What needs to be done | The records below are to be restated word for word, with every picture left out.

Given data |
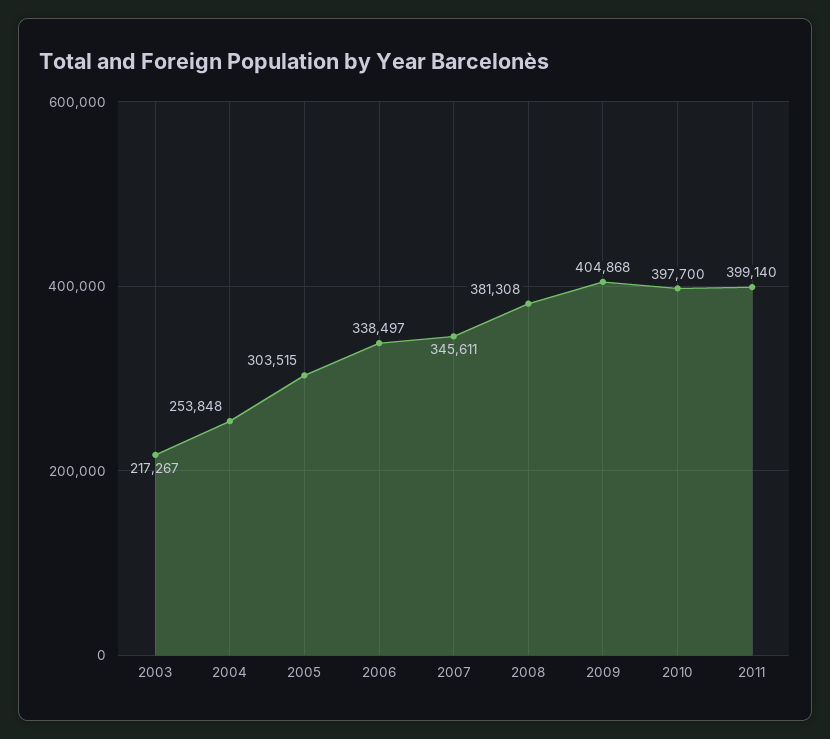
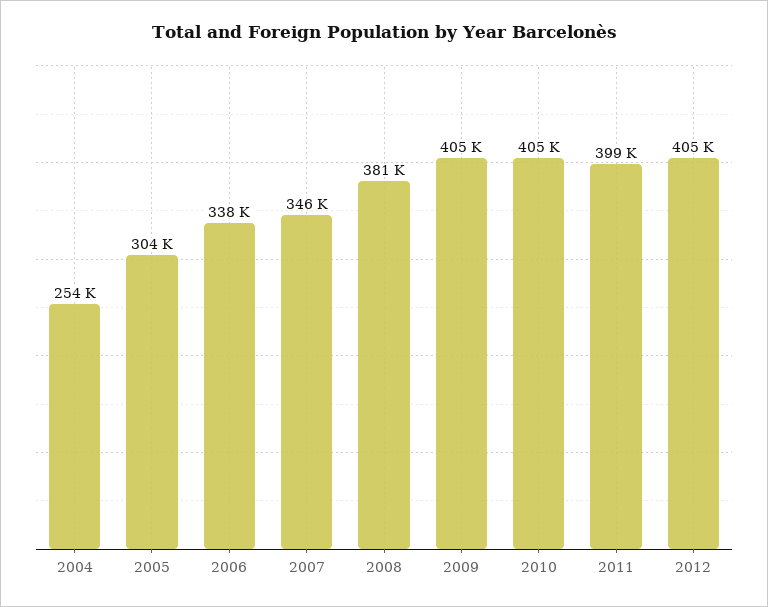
2003: 217267 -> none
2010: 397700 -> 405000
2012: none -> 405000

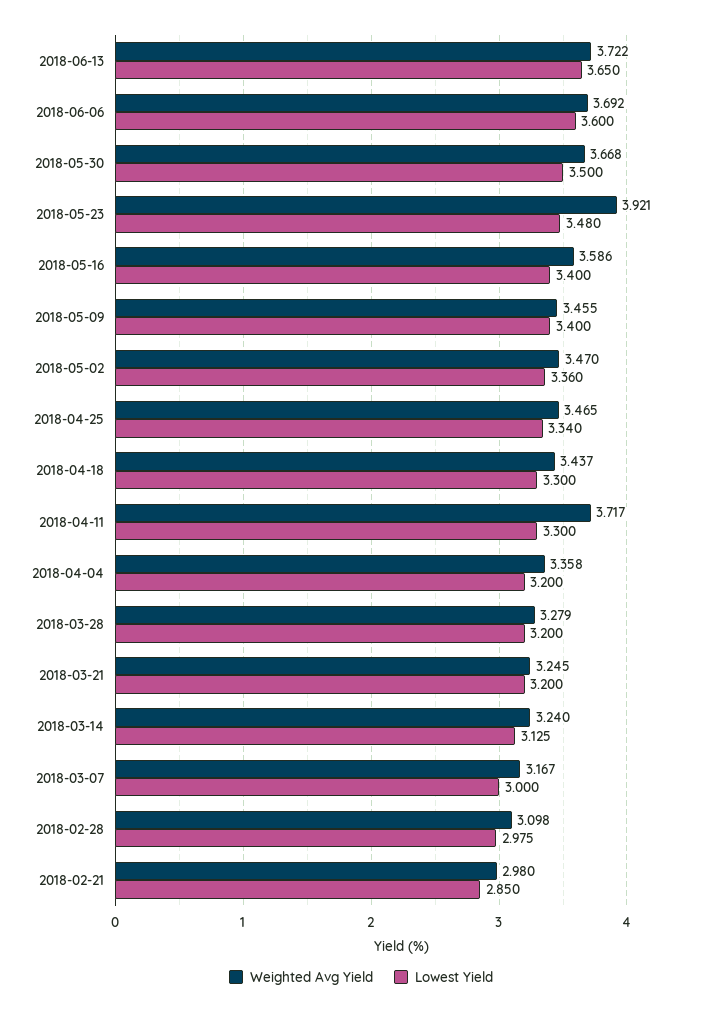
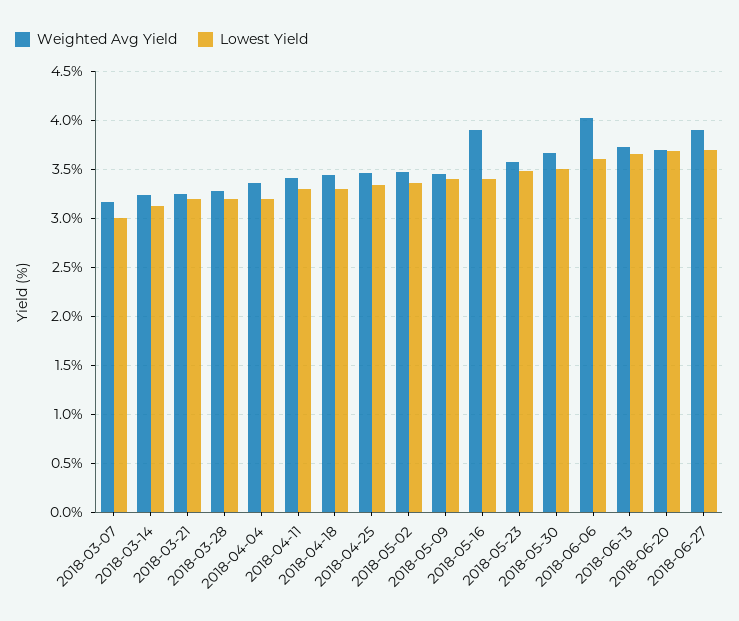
Weighted Avg Yield, 2018-06-06: 3.692 -> 4
Weighted Avg Yield, 2018-05-23: 3.921 -> 3.6
Weighted Avg Yield, 2018-05-16: 3.586 -> 3.9
Weighted Avg Yield, 2018-04-11: 3.717 -> 3.4
Weighted Avg Yield, 2018-02-28: 3.098 -> none
Lowest Yield, 2018-02-28: 2.975 -> none
Weighted Avg Yield, 2018-02-21: 2.98 -> none
Lowest Yield, 2018-02-21: 2.85 -> none
Weighted Avg Yield, 2018-06-20: none -> 3.7
Lowest Yield, 2018-06-20: none -> 3.7
Weighted Avg Yield, 2018-06-27: none -> 3.9
Lowest Yield, 2018-06-27: none -> 3.7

Task answer |
2003: 217267 -> none
2010: 397700 -> 405000
2012: none -> 405000

Weighted Avg Yield, 2018-06-06: 3.692 -> 4
Weighted Avg Yield, 2018-05-23: 3.921 -> 3.6
Weighted Avg Yield, 2018-05-16: 3.586 -> 3.9
Weighted Avg Yield, 2018-04-11: 3.717 -> 3.4
Weighted Avg Yield, 2018-02-28: 3.098 -> none
Lowest Yield, 2018-02-28: 2.975 -> none
Weighted Avg Yield, 2018-02-21: 2.98 -> none
Lowest Yield, 2018-02-21: 2.85 -> none
Weighted Avg Yield, 2018-06-20: none -> 3.7
Lowest Yield, 2018-06-20: none -> 3.7
Weighted Avg Yield, 2018-06-27: none -> 3.9
Lowest Yield, 2018-06-27: none -> 3.7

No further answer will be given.